As a historian, I still struggle with idea generation, but it’s a different kind of challenge. Although the pressure is less constant, the stakes are higher—especially when the idea is for a dissertation or book. A research project like that is a multi-year commitment that can have a tremendous influence on career prospects. 

Mulling over ideas for my dissertation as a second-year graduate student in 2012-13, I wasn’t thinking strategically about it. All I knew was that I wanted to fill a gap in the scholarship about a big, broad topic in American journalism history. I landed upon the question of how and when the mainstream press became contemporary—that is, when it adopted the values and practices that most people associated with it at the turn of the 21st century. The eventual result was my dissertation, “Remaking the News: The Transformation of American Journalism, 1960-1980,” which I am proud to say won the AJHA’s Blanchard Prize last year.

As I worked to refine my dissertation topic, I didn’t think much about how it might relate to the issues of the day. Having spent the previous eight years in magazine and online journalism, it felt indulgent to be able to write about something that wasn’t pegged to the latest news. Besides, as a grad student in history, I wanted to avoid the sin of “presentism.” But it turns out that my topic—changing journalistic values at a time when traditional media faced unprecedented criticism, and when technological and cultural shifts threatened newspapers’ economic survival—was quite relevant in 2016 (and remains so today). 
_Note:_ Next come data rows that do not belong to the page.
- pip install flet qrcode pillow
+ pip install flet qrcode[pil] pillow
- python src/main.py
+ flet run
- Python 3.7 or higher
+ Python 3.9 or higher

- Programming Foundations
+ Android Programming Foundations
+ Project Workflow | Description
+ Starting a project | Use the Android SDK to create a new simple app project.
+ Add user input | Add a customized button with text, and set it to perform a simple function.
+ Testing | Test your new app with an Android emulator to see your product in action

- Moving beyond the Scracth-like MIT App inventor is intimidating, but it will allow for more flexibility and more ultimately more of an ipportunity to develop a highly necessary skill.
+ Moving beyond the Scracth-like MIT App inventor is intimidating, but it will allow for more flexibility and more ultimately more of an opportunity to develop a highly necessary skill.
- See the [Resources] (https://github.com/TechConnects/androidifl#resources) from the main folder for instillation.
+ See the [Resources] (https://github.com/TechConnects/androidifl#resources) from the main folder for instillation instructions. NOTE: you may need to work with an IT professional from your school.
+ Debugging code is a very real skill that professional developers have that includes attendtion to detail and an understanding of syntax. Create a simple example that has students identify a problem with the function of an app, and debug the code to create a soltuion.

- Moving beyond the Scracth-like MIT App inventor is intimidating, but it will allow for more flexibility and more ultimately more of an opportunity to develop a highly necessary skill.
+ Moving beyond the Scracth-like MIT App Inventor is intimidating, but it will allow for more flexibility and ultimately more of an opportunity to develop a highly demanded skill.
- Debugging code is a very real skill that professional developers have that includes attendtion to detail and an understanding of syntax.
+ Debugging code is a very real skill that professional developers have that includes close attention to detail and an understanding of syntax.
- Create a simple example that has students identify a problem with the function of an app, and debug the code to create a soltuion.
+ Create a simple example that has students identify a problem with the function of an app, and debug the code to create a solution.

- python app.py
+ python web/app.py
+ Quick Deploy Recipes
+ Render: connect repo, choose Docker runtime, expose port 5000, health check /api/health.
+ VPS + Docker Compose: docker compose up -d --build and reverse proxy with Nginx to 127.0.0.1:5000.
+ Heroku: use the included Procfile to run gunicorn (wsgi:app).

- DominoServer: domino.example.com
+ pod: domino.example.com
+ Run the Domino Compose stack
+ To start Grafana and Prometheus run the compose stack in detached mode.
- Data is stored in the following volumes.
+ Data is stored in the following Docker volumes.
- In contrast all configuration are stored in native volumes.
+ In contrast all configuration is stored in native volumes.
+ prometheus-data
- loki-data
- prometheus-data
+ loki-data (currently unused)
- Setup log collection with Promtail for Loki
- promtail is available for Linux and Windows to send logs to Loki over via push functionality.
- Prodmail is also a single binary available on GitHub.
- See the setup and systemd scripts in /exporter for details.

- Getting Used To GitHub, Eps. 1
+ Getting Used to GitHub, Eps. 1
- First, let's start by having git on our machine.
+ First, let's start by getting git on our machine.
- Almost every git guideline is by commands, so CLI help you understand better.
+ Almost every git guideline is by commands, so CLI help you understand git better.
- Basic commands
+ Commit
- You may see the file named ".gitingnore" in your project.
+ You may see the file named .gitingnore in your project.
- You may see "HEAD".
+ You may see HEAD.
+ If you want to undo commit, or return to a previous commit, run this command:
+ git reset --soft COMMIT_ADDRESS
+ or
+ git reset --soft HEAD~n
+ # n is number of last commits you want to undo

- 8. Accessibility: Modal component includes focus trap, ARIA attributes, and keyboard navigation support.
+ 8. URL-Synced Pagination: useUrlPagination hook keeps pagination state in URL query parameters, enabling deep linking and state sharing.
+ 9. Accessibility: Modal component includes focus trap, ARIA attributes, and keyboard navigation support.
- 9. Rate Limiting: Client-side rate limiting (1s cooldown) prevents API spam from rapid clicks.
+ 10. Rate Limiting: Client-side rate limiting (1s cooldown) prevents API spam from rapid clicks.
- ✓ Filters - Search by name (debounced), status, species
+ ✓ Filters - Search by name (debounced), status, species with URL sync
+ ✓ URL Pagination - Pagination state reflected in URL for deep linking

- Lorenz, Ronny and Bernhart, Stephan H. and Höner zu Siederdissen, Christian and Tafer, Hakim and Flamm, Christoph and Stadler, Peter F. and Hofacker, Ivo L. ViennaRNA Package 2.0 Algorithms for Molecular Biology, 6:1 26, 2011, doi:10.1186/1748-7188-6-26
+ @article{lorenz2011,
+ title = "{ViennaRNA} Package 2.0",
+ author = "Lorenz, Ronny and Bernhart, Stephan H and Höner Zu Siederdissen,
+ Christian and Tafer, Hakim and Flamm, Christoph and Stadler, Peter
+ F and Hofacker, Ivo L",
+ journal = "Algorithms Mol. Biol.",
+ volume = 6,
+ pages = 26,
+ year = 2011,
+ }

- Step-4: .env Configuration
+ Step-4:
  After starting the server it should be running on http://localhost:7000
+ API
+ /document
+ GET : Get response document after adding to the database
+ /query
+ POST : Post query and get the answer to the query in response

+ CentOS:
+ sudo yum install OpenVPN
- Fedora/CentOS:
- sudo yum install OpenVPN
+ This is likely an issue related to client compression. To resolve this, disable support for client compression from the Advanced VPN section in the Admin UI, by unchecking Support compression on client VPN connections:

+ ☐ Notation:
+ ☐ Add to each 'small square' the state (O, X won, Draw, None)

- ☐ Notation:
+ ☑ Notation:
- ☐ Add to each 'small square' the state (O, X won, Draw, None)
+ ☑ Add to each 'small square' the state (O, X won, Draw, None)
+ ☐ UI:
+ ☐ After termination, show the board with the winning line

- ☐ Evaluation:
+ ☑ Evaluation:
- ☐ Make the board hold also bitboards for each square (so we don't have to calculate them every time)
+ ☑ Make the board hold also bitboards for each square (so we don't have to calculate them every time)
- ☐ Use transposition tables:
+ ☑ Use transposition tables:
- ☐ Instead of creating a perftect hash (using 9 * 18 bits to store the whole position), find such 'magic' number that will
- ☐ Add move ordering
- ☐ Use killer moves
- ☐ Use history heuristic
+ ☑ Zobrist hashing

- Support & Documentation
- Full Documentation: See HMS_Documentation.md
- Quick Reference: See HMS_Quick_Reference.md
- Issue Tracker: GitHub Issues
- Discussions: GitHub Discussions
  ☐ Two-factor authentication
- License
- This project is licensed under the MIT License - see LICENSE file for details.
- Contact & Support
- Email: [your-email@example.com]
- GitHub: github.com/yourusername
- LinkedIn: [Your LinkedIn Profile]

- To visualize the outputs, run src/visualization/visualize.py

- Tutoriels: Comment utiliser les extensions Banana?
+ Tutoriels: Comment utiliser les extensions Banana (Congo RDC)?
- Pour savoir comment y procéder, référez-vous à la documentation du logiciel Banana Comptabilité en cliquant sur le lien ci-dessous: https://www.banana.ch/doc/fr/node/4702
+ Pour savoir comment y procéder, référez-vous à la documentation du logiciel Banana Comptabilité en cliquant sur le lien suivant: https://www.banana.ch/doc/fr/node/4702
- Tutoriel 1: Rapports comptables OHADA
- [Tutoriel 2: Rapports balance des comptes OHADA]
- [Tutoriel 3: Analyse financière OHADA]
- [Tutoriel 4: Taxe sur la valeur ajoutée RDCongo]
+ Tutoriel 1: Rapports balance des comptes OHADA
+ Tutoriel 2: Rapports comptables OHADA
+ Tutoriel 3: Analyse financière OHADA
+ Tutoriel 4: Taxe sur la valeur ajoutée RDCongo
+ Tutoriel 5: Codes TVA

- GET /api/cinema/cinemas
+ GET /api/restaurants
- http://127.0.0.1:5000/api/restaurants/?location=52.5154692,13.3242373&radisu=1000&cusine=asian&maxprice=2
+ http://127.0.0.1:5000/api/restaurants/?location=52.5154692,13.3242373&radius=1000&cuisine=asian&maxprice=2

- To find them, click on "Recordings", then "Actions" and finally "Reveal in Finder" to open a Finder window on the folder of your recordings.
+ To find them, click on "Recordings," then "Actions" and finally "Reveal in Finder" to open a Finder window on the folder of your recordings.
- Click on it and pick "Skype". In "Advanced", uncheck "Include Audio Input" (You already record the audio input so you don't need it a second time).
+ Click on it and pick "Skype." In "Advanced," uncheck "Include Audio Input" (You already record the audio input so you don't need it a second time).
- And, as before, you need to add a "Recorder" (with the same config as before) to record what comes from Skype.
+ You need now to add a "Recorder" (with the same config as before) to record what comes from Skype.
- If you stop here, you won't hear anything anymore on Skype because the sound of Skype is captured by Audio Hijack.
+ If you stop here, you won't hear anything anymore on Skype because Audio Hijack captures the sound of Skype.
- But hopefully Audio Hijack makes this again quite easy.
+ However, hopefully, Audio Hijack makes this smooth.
I’m glad that’s the case. For one thing, it probably helped me get a contract to adapt my dissertation into a book, which is due out this fall (tentatively titled On Press: The Liberal Values that Shaped the News, to be published by Harvard University Press). But more importantly, it forced me to think about how the history I’m writing can help inform our understanding of the present. And it will, I hope, enable me to participate in the ongoing public discourse about journalistic values and the press’s role in society. 

When casting about for my second book project, therefore, I expressly sought out ideas that would fill a gap in the scholarship and have some contemporary relevance. I think I’ve found one. I am in the early stages of researching a history of the New York Daily News in the mid-20th century. Considering that it was the highest-circulation newspaper in American history (over 2 million copies daily, over 4 million on Sundays), remarkably little has been written about it—there is a yawning gap in the scholarship. Plus, the paper’s coverage in those days reflected a nationalistic, right-wing populist viewpoint that bears striking similarities to that of President Donald Trump and many of his supporters. It’s a history that can help us better understand the present.

However, it isn’t enough for a research topic to be underexposed and relevant; it also has to be feasible. And for a historian, that means primary sources must be available. Researching my dissertation spoiled me, in a way. I used the Los Angeles Times and The New York Times as my two case studies. The voluminous, meticulously catalogued records of both newspapers are held in archives (the Huntington Library and the New York Public Library, respectively), and the back issues are entirely digitized and easily available via ProQuest (via subscription). Moreover, since I was writing about relatively recent history, I was able to conduct oral history interviews with many of the journalists who worked at those two papers during the 1960s and 70s. 

The Daily News will present a greater challenge for research. Archival materials from the paper’s history are scarce, and they are scattered in multiple collections throughout the U.S. The back issues are not digitized, and very few libraries have the microfilm in their holdings. But I really like this idea, and given how rarely that happens, I’m sticking with it.

P.S. If any AJHA-ers have leads/suggestions on Daily News research material, I’m all ears!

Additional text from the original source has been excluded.